Search code examples
clinuxsegmentation-faultwaitpid

Why does Linux program that derefrences (char*)0 not always segfault?

I'm testing code that is designed to detect when a child process has segfaulted. Imagine my surprised when this code does not always segfault:

#include <stdio.h>

int main() {
  char *p = (char *)(unsigned long)0;
  putchar(*p);
  return 0;
}

I'm running under a Debian Linux 2.6.26 kernel; my shell is the AT&T ksh93 from the Debian ksh package, Version M 93s+ 2008-01-31. Sometimes this program segfault but otherwise it simply terminates silently with a nonzero exit status but no message. My signal-detecting program reports the following:

segfault terminated by signal 11: Segmentation fault
segfault terminated by signal 53: Real-time signal 19
segfault terminated by signal 11: Segmentation fault
segfault terminated by signal 53: Real-time signal 19
segfault terminated by signal 53: Real-time signal 19
segfault terminated by signal 53: Real-time signal 19
segfault terminated by signal 53: Real-time signal 19

Running under pure ksh shows that the segfault is also rare:

Running... 
Running... 
Running... 
Running... 
Running... 
Running... Memory fault
Running...

Interestingly, bash correctly detects the segfault every time.

I have two questions:

  1. Can anyone explain this behavior?

  2. Can anyone suggest a simple C program that will segfault reliably on every execution? I have also triedkill(getpid(), SIGSEGV), but I get similar results.

EDIT: jbcreix has the answer: my segfault detector was broken. I was fooled because ksh has the same problem. I tried with bash and bash gets it right every time.

My error was that I was passing WNOHANG to waitpid(), where I should have been passing zero. I don't know what I could have been thinking! One wonders what is the matter with ksh, but that's a separate question.

Solution

  • Writing to NULL will reliably segfault or bus error.

    Sometimes an OS will map a read-only page to the zero address.
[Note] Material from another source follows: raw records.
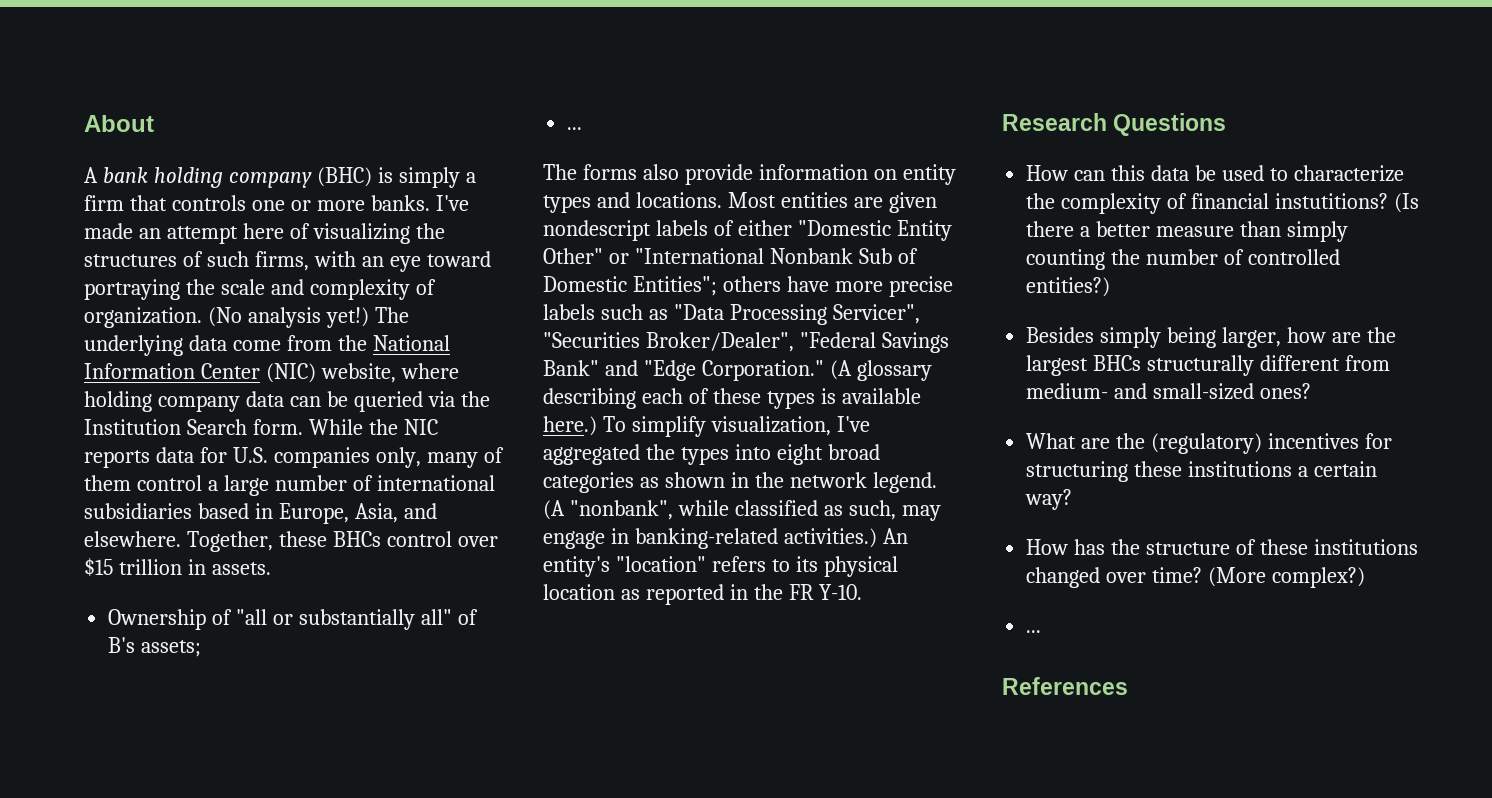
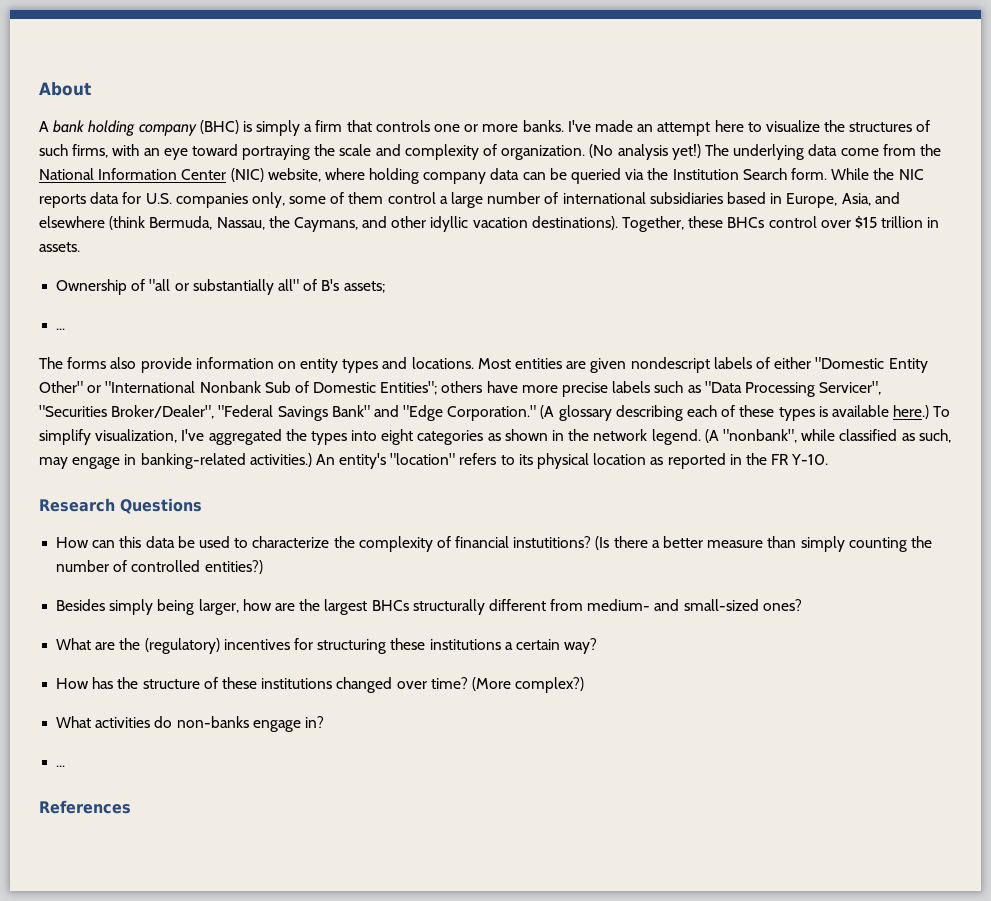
[289,223,410,244] of visualizing -> [747,120,820,132] to visualize
[426,452,478,468] many -> [289,196,327,204] some
[84,531,181,547] elsewhere. -> [39,216,618,232] elsewhere (think Bermuda, Nassau, the Caymans, and other idyllic vacation destinations).
[827,444,880,460] broad -> (414, 437) none
(1365, 577) none -> [56,716,324,732] // What activities do non-banks engage in?

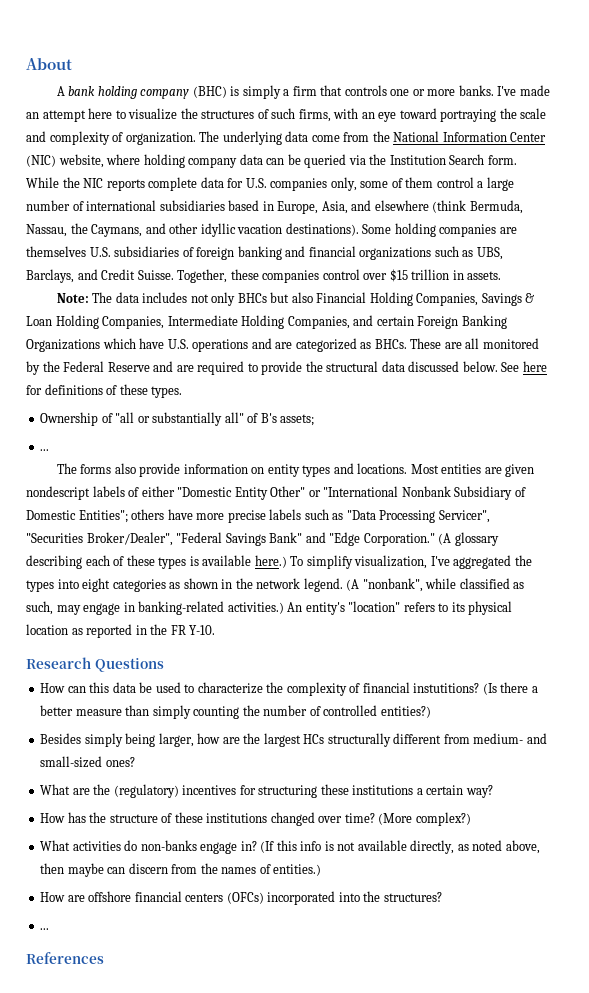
[589,144,701,160] (No analysis yet!) -> (196, 138) none
(86, 201) none -> [148,177,198,191] complete
(618, 223) none -> [362,223,517,237] [26,246,503,260] [26,269,174,283] Some holding companies are themselves U.S. subsidiaries of foreign banking and financial organizations such as UBS, Barclays, and Credit Suisse.
[727,217,765,228] BHCs -> [262,270,320,283] companies
(80, 247) none -> [56,292,535,306] [26,315,507,329] [26,338,539,352] [26,361,547,375] [26,384,183,398] // Note: The data includes not only BHCs but also Financial Holding Companies, Savings & Loan Holding Companies, Intermediate Holding Companies, and certain Foreign Banking Organizations which have U.S. operations and are categorized as BHCs. These are all monitored by the Federal Reserve and are required to provide the structural data discussed below. See here for definitions of these types.
[264,381,291,393] Sub -> [454,486,513,500] Subsidiary
[371,600,409,611] BHCs -> [303,734,325,744] HCs
(324, 722) none -> [260,840,540,854] [40,863,322,877] [40,891,442,905] (If this info is not available directly, as noted above, then maybe can discern from the names of entities.) // How are offshore financial centers (OFCs) incorporated into the structures?

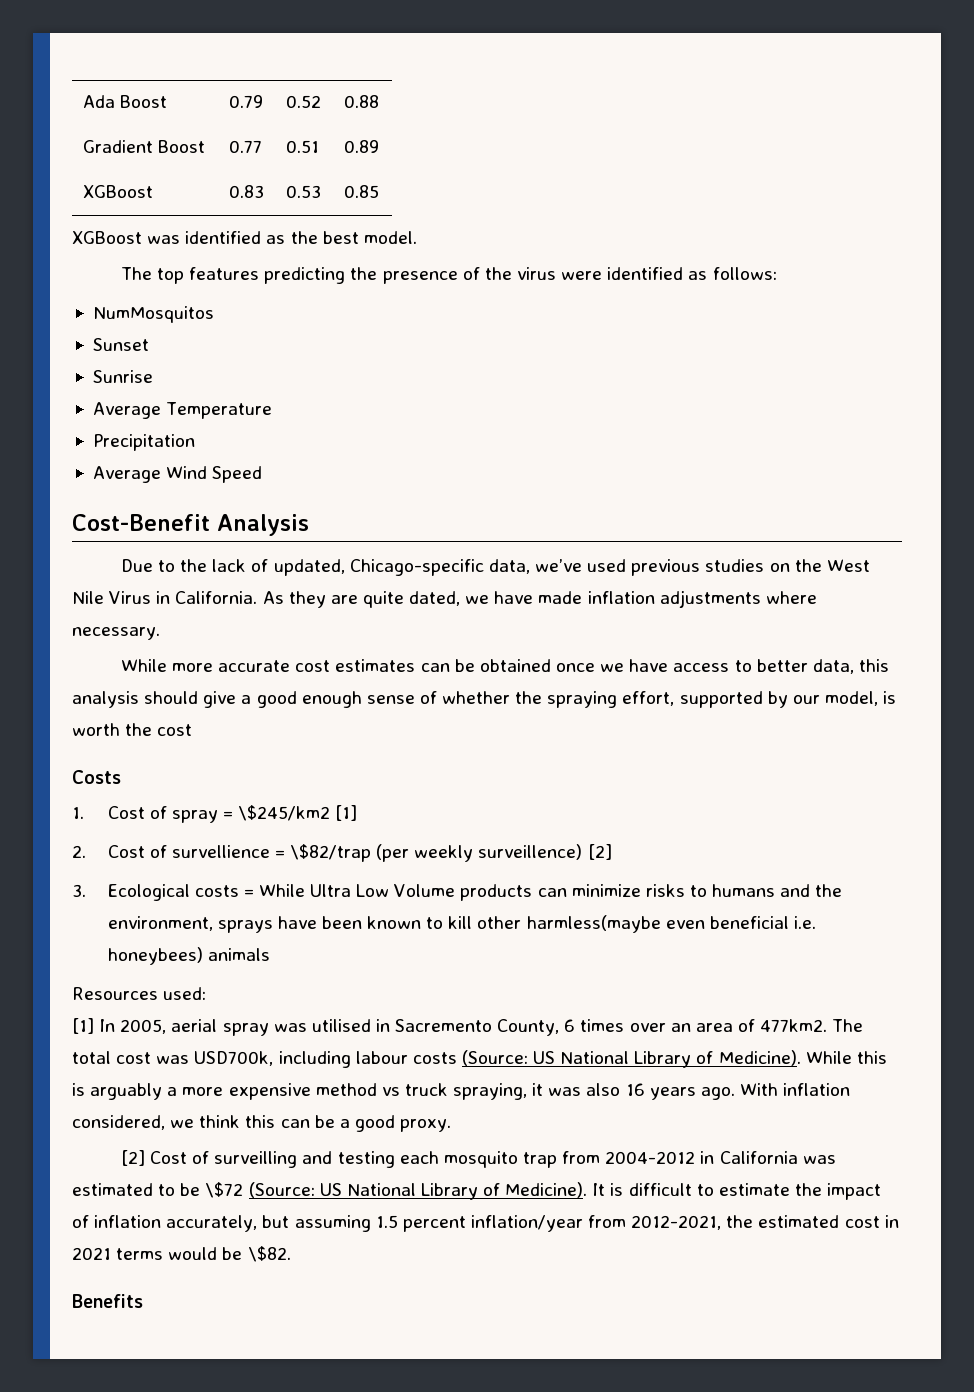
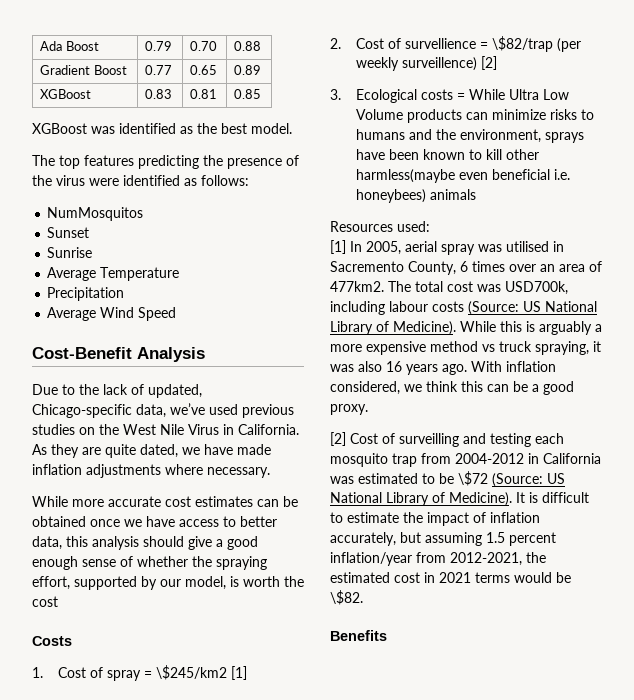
[285,95,321,108] 0.52 -> [190,41,218,51] 0.70
[285,140,319,153] 0.51 -> [190,65,218,75] 0.65
[285,185,321,198] 0.53 -> [190,89,218,99] 0.81

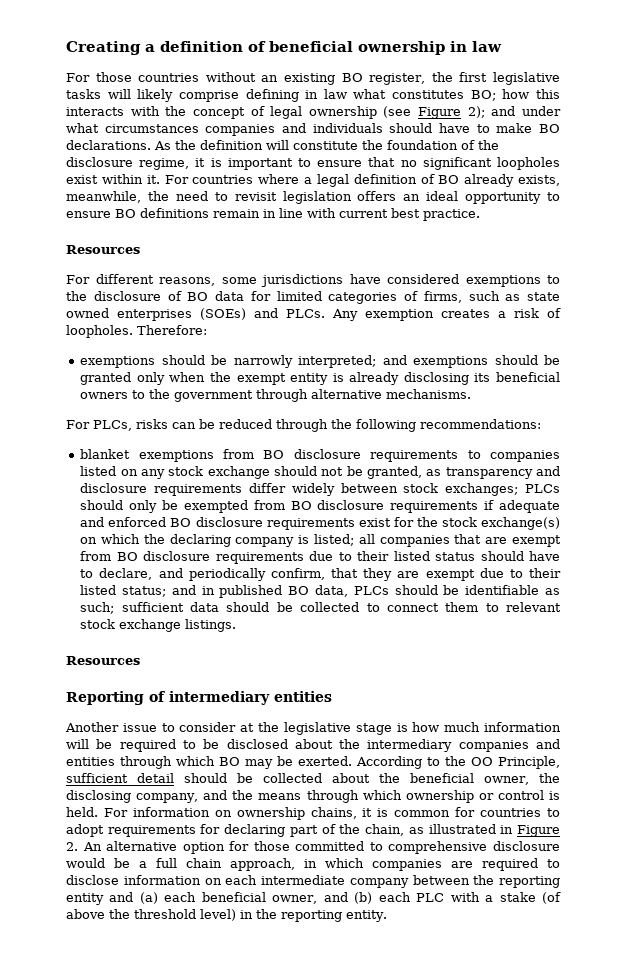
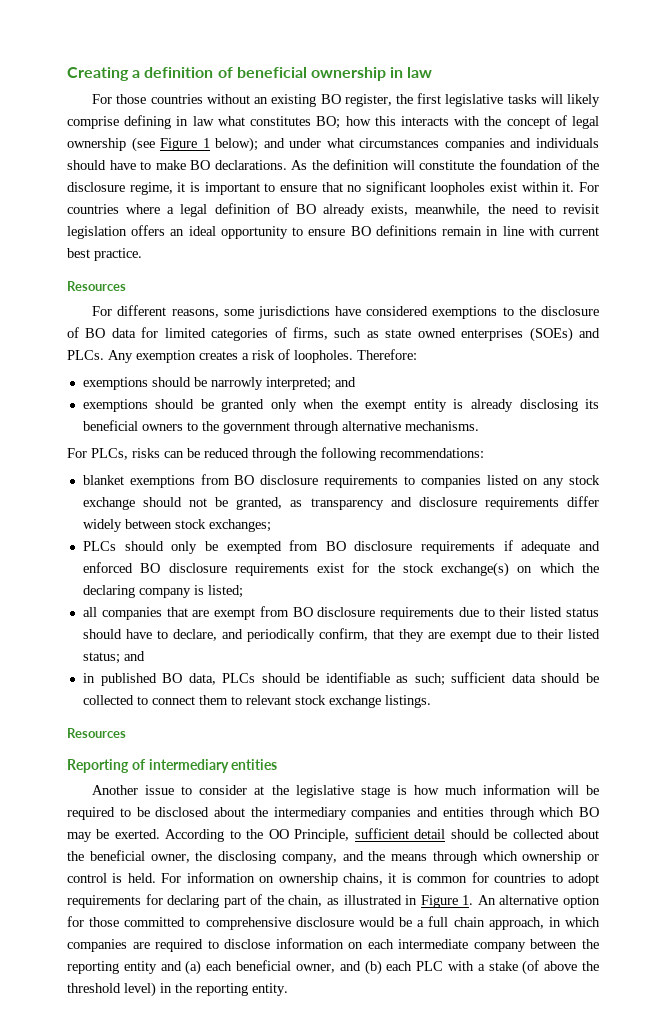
[467,106,485,118] 2); -> [202,137,259,152] 1 below);
(407, 360) none -> (356, 382) //
(519, 489) none -> (271, 525) //
(355, 540) none -> (243, 591) //
(196, 590) none -> (145, 656) //
[66,842,78,851] 2. -> [462,895,474,905] 1.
Thus, you can sometimes read from NULL.

    Although C defines the NULL address as special, the 'implementation' of that special status is actually handled by the Operating System's Virtual Memory (VM) subsystem.

    WINE and dosemu need to map a page at NULL for Windows compatibility. See mmap_min_addr in the Linux kernel to rebuild a kernel which cannot do this.

    mmap_min_addr is currently a hot topic due to a related exploit and a public flame toward Linus (of Linux fame, obviously) from Theo de Raadt, of the OpenBSD effort.

    If you are willing to code the child this way, you could always call: raise(SIGSEGV);

    Also, you can obtain a guaranteed-to-segfault pointer from: int *ptr_segv = mmap(NULL, PAGE_SIZE, PROT_NONE, MAP_PRIVATE | MAP_NORESERVE | MAP_ANONYMOUS, -1, 0);

    Where PROT_NONE is the key to reserving memory which cannot be accessed. For 32-bit Intel Linux, PAGE_SIZE is 4096.